The Finance Act, 2022 had inserted a new section 194R to the Income Tax Act, 1961 providing for deduction of tax at source (TDS) @ 10% on the benefit or perquisite paid to a resident businessman or professional arising from its business or profession, and the provision of this section is applicable from 1st July, 2022. Brief of compliances is as under:

1. Who is liable to deduct TDS under section 194R?

All assessee (other than Individual & HUF) and Individual & HUF having total sales/gross receipts/turnover from business is above Rs. 1,00,00,000 or from profession is above Rs 50,00,000 during the financial year immediately preceding the previous year in which TDS required to be deducted. Therefore, for the year 2022-23, one needs to check the turnover of previous year 2021-22 to determine the applicability of this section in the year 2022-23.


2. What event/transaction attracts provisions of this section:

When any person mentioned in Q1 provides any benefit or perquisite to a resident in cash or in kind or partly in cash and partly in kind, of a value or the aggregate of such benefit/perquisite exceedin Rs.20,000/- in any financial year to a person during the course of business or profession then the provisions of section 194R are applicable w.e.f. 1st July, 2022.

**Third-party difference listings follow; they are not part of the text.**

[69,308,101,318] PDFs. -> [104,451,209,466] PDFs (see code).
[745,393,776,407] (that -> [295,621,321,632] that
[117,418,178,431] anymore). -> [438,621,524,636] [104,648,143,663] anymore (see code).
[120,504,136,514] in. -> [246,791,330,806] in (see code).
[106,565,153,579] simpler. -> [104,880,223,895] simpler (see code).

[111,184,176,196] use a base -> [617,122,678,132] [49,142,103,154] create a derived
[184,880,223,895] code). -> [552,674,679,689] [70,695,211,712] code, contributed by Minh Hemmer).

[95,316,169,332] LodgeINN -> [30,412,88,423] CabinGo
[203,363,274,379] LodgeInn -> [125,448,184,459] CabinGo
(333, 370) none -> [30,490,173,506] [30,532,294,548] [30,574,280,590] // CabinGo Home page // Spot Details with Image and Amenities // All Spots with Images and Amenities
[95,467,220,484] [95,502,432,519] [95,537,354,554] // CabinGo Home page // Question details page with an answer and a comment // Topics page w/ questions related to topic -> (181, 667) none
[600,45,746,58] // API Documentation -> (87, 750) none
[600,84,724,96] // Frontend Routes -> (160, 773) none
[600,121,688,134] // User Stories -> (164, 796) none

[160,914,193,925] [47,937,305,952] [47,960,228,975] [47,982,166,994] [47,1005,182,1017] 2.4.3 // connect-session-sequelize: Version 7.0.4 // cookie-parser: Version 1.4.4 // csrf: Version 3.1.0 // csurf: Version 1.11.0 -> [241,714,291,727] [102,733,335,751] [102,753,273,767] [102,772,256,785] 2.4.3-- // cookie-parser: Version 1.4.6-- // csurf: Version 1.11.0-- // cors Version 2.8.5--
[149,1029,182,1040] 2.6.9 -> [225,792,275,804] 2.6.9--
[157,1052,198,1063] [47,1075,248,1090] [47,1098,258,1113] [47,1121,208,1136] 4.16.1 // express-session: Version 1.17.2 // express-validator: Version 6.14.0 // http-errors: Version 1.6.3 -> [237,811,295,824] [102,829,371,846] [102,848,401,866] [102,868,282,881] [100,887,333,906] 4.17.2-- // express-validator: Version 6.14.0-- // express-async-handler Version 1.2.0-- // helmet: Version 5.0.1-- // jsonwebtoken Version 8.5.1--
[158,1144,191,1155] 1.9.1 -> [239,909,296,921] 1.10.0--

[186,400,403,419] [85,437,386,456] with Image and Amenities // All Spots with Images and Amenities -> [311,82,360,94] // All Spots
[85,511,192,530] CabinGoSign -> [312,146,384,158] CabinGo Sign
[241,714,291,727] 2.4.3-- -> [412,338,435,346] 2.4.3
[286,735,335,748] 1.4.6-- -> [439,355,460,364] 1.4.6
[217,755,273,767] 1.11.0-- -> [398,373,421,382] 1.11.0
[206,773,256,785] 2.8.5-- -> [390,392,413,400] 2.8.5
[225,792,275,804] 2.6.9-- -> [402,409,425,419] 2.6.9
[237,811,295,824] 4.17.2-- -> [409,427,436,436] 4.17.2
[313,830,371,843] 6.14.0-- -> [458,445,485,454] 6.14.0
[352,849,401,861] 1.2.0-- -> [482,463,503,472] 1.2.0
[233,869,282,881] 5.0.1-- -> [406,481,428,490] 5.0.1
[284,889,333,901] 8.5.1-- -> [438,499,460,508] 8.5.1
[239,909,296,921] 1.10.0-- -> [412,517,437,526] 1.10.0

The benefit or perquisite referred to in this new section 194R is not the perquisite u/s 17(2), under the head salary income, paid or payable by the employer to employees, as perquisite u/s 17(2) on which TDS is deductible under section 192 of Income Tax Act 1961.


2. What is the rate of Tax required to deducted?

Tax shall be deducted at the rate of 10% of value of benefit or perquisite, in cash or kind, also  ensure it should be deducted before paying/providing such benefits/perquisites.


3. How the value benefits or perquisites shall be calculated:

  • When perquisite or benefit is in cash then the value paid in cash.
  • When the benefit or perquisite is in kind then it will be the fair market value i.e market value of the item available in open market.
  • When the assessee purchased a benefit/perquisite before providing it to the recipient, then the purchase price shall be the value of such benefit/perquisite.
  • When the assessee manufactures such items given as benefit/perquisite, then the price that it charges to its customers for such item shall be the value for such benefit/perquisite.
  • CBDT has clarified that GST will not be included for the purpose of valuation of benefit/perquisite for TDS under section 194R of the Act. For example, if a company gives TV/Fridge to any consultant/agents etc then it will be valued as per the market value of that brand & model. If the company provide any pleasure trip for free of cost, to any consultant/agent or to their family, then the whole value paid for arranging trip shall be the value of benefit provided. If, free samples of medicines are given, then market value of medicines shall be the value of perquisite.

    4. Is it necessary that the person providing benefit or perquisite needs to check if the amount is taxable in the hands of recipient, before deducting tax under section 194R of the Act?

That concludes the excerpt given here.